====== Material for the task ======
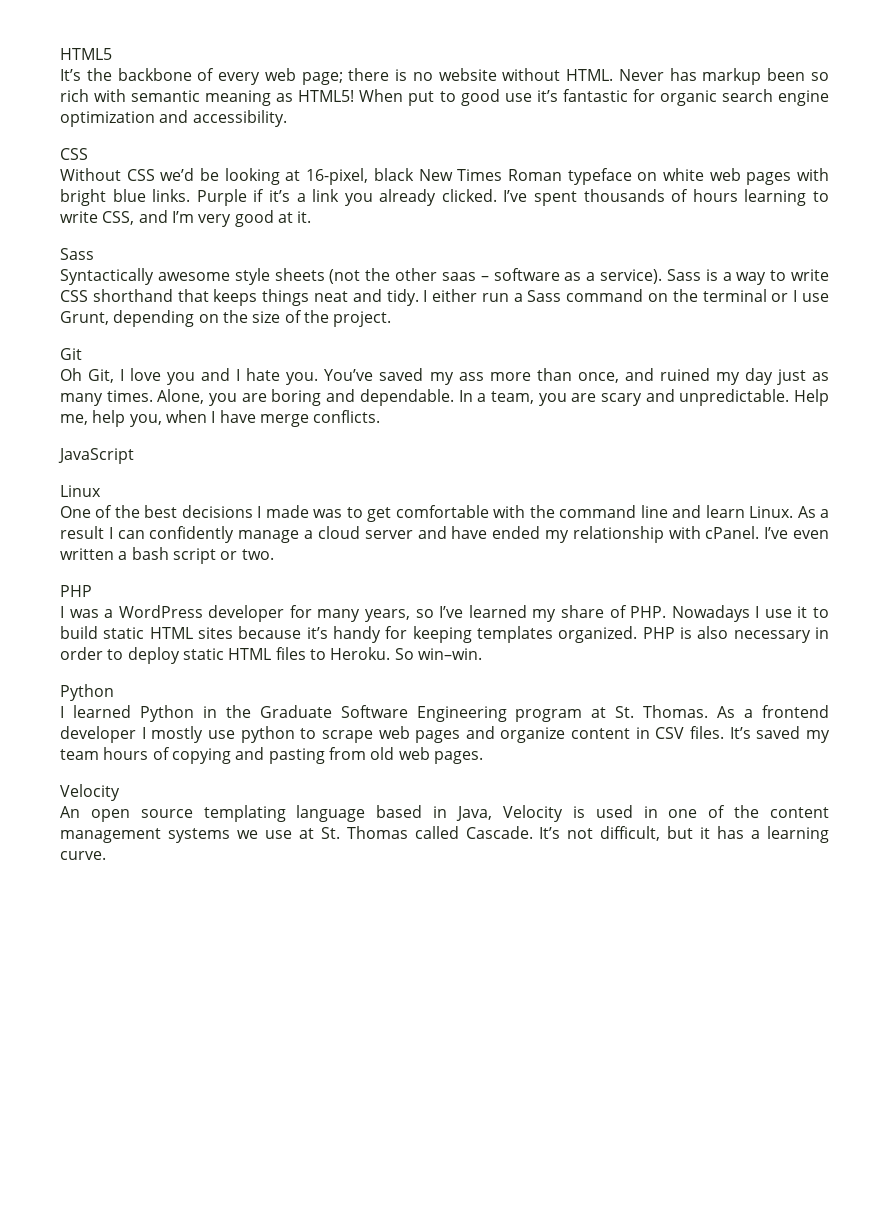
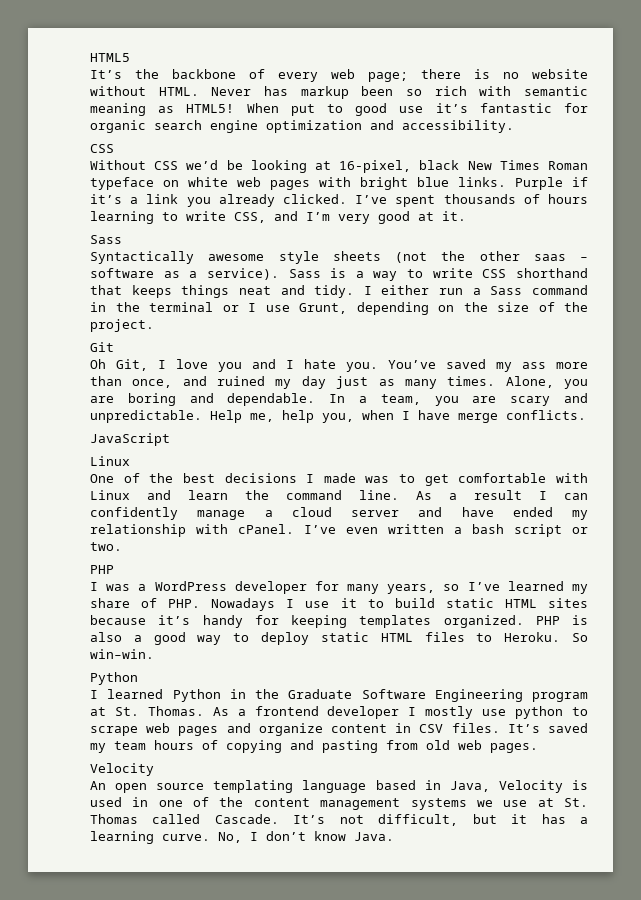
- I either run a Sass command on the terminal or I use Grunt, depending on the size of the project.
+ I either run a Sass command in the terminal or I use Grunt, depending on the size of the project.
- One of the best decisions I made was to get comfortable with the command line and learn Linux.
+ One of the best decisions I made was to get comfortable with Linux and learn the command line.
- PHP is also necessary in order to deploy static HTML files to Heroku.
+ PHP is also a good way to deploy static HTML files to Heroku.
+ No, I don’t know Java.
======
● What needs to be done:
Using the records above, work out the number of lines that contain "project" and write only that number.

● Worked solution:
2